* **Work order**:
When you find the word "full" in a line of the entries, please copy the whole line.

* **Edit tracking data**:

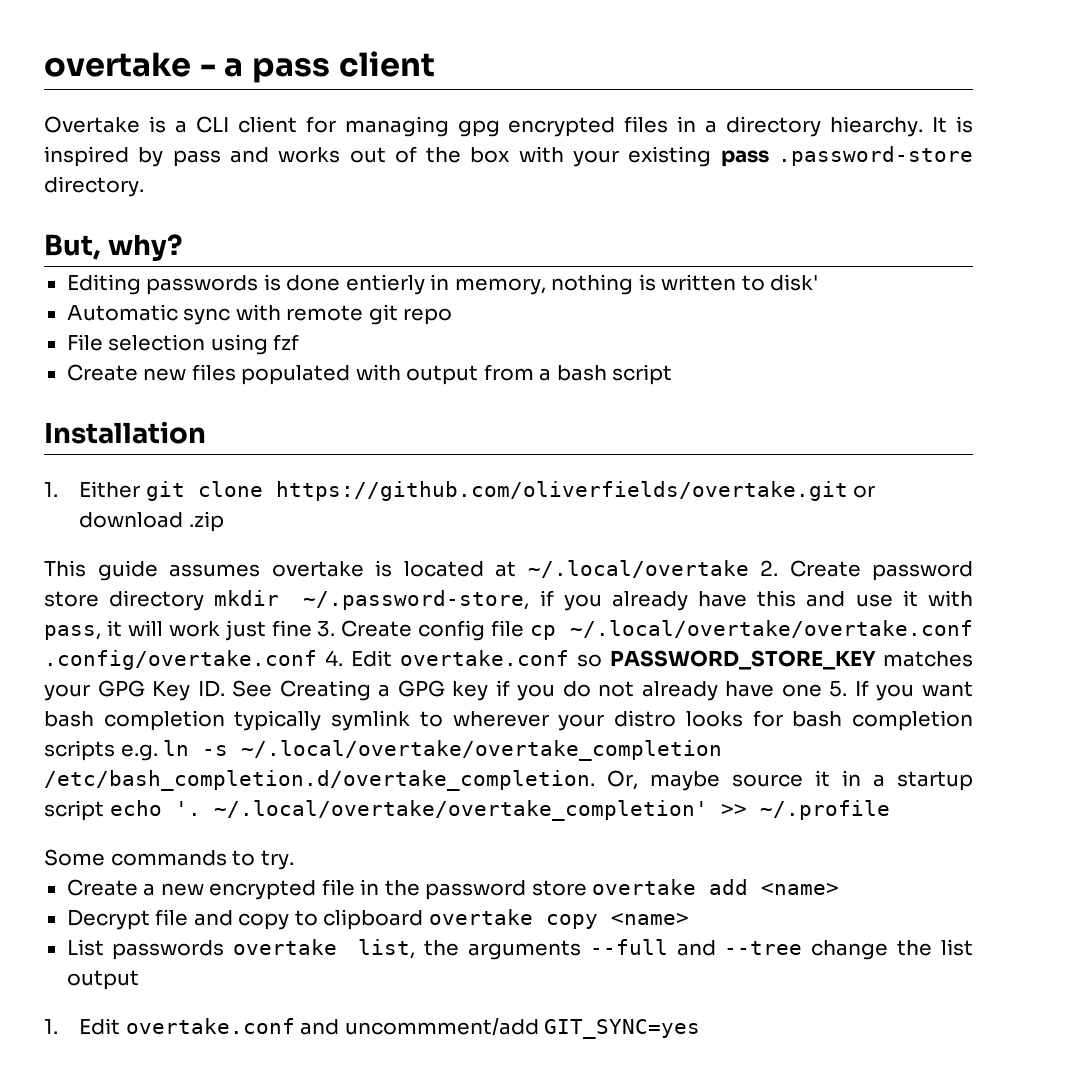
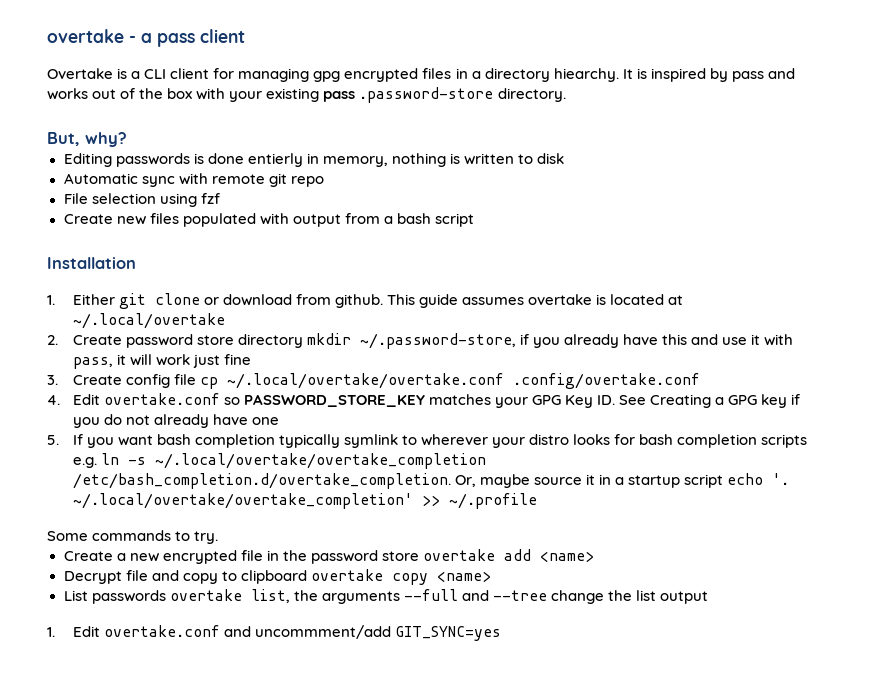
- Editing passwords is done entierly in memory, nothing is written to disk'
+ Editing passwords is done entierly in memory, nothing is written to disk
- 1. Either git clone https://github.com/oliverfields/overtake.git or download .zip
- This guide assumes overtake is located at ~/.local/overtake 2. Create password store directory mkdir ~/.password-store, if you already have this and use it with pass, it will work just fine 3. Create config file cp ~/.local/overtake/overtake.conf .config/overtake.conf 4. Edit overtake.conf so PASSWORD_STORE_KEY matches your GPG Key ID. See Creating a GPG key if you do not already have one 5. If you want bash completion typically symlink to wherever your distro looks for bash completion scripts e.g. ln -s ~/.local/overtake/overtake_completion /etc/bash_completion.d/overtake_completion. Or, maybe source it in a startup script echo '.
+ 1. Either git clone or download from github. This guide assumes overtake is located at ~/.local/overtake
+ 2. Create password store directory mkdir ~/.password-store, if you already have this and use it with pass, it will work just fine
+ 3. Create config file cp ~/.local/overtake/overtake.conf .config/overtake.conf
+ 4. Edit overtake.conf so PASSWORD_STORE_KEY matches your GPG Key ID. See Creating a GPG key if you do not already have one
+ 5. If you want bash completion typically symlink to wherever your distro looks for bash completion scripts e.g. ln -s ~/.local/overtake/overtake_completion /etc/bash_completion.d/overtake_completion. Or, maybe source it in a startup script echo '.

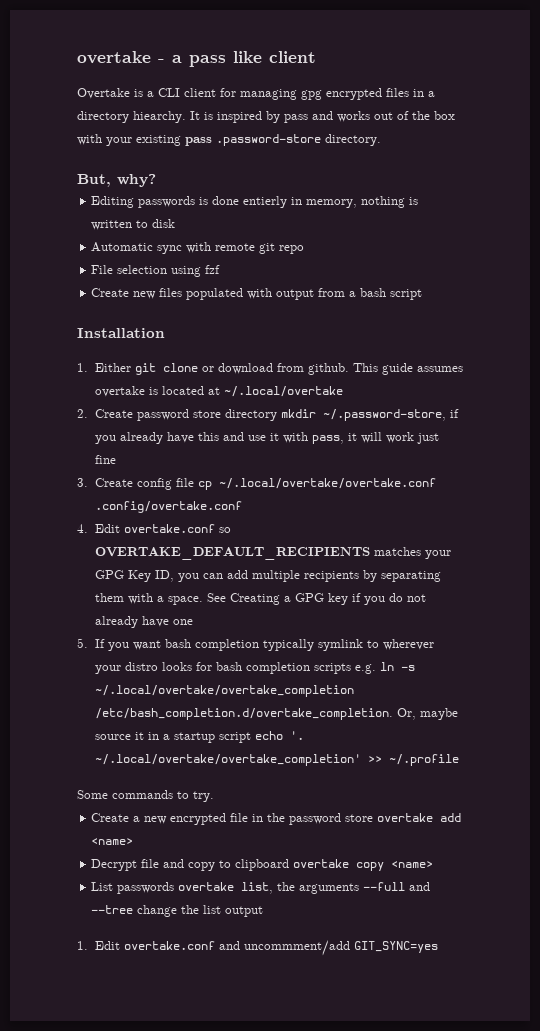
- overtake - a pass client
+ overtake - a pass like client
- 4. Edit overtake.conf so PASSWORD_STORE_KEY matches your GPG Key ID. See Creating a GPG key if you do not already have one
+ 4. Edit overtake.conf so OVERTAKE_DEFAULT_RECIPIENTS matches your GPG Key ID, you can add multiple recipients by separating them with a space. See Creating a GPG key if you do not already have one

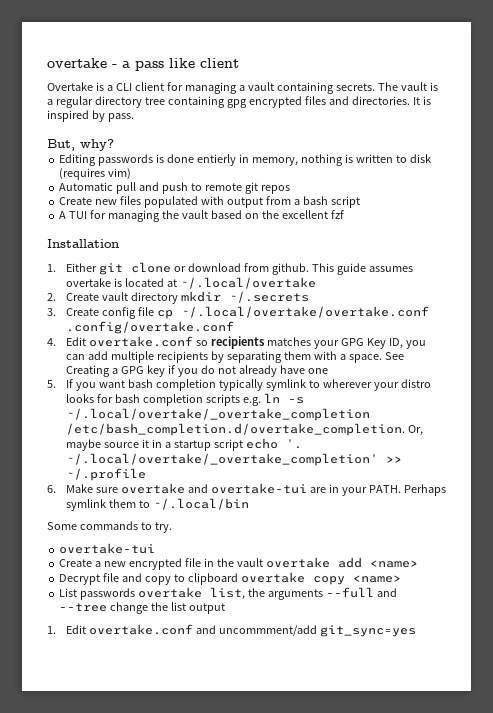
- Overtake is a CLI client for managing gpg encrypted files in a directory hiearchy. It is inspired by pass and works out of the box with your existing pass .password-store directory.
+ Overtake is a CLI client for managing a vault containing secrets. The vault is a regular directory tree containing gpg encrypted files and directories. It is inspired by pass.
- Editing passwords is done entierly in memory, nothing is written to disk
+ Editing passwords is done entierly in memory, nothing is written to disk (requires vim)
- Automatic sync with remote git repo
- File selection using fzf
+ Automatic pull and push to remote git repos
+ A TUI for managing the vault based on the excellent fzf
- 2. Create password store directory mkdir ~/.password-store, if you already have this and use it with pass, it will work just fine
+ 2. Create vault directory mkdir ~/.secrets
- 4. Edit overtake.conf so OVERTAKE_DEFAULT_RECIPIENTS matches your GPG Key ID, you can add multiple recipients by separating them with a space.
+ 4. Edit overtake.conf so recipients matches your GPG Key ID, you can add multiple recipients by separating them with a space.
- 5. If you want bash completion typically symlink to wherever your distro looks for bash completion scripts e.g. ln -s ~/.local/overtake/overtake_completion /etc/bash_completion.d/overtake_completion. Or, maybe source it in a startup script echo '.
+ 5. If you want bash completion typically symlink to wherever your distro looks for bash completion scripts e.g. ln -s ~/.local/overtake/_overtake_completion /etc/bash_completion.d/overtake_completion. Or, maybe source it in a startup script echo '.
- ~/.local/overtake/overtake_completion' >> ~/.profile
+ ~/.local/overtake/_overtake_completion' >> ~/.profile
+ 6. Make sure overtake and overtake-tui are in your PATH. Perhaps symlink them to ~/.local/bin
  Some commands to try.
+ overtake-tui
- Create a new encrypted file in the password store overtake add <name>
+ Create a new encrypted file in the vault overtake add <name>
- 1. Edit overtake.conf and uncommment/add GIT_SYNC=yes
+ 1. Edit overtake.conf and uncommment/add git_sync=yes

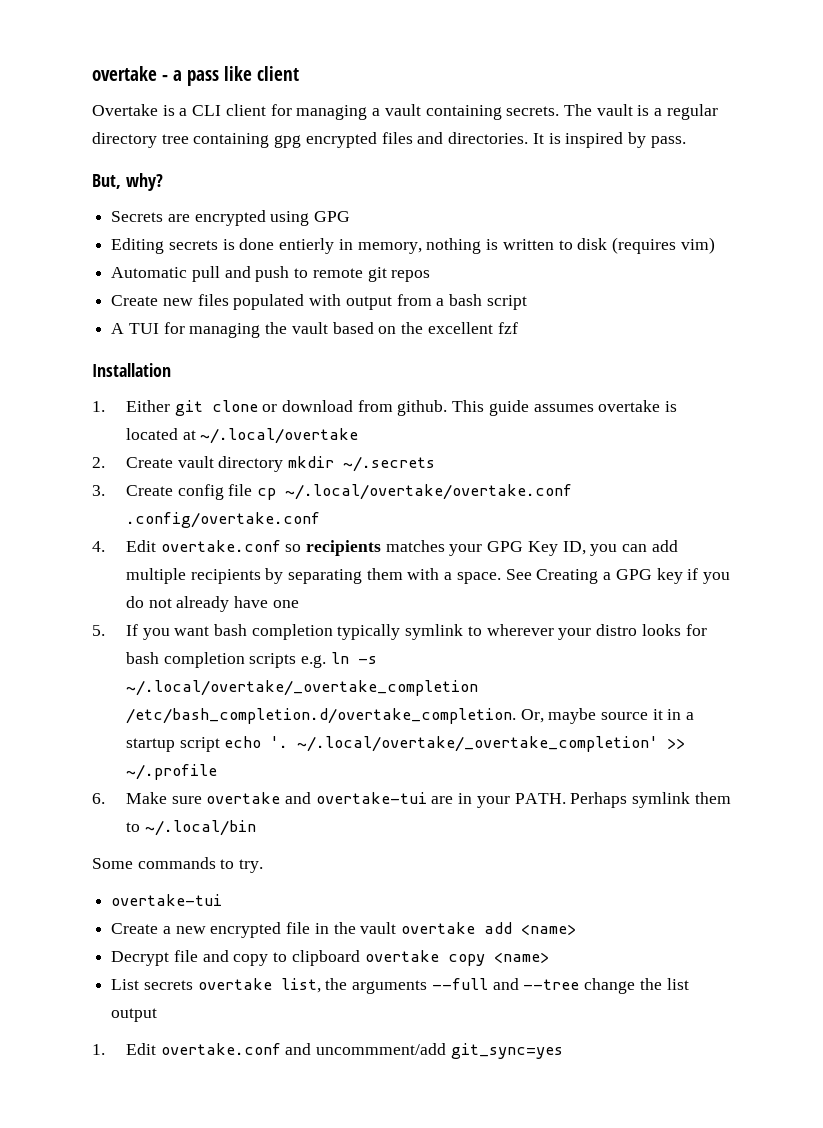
+ Secrets are encrypted using GPG
- Editing passwords is done entierly in memory, nothing is written to disk (requires vim)
+ Editing secrets is done entierly in memory, nothing is written to disk (requires vim)
- List passwords overtake list, the arguments --full and --tree change the list output
+ List secrets overtake list, the arguments --full and --tree change the list output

* **Solution to the exercise**:
- List passwords overtake list, the arguments --full and --tree change the list output
+ List secrets overtake list, the arguments --full and --tree change the list output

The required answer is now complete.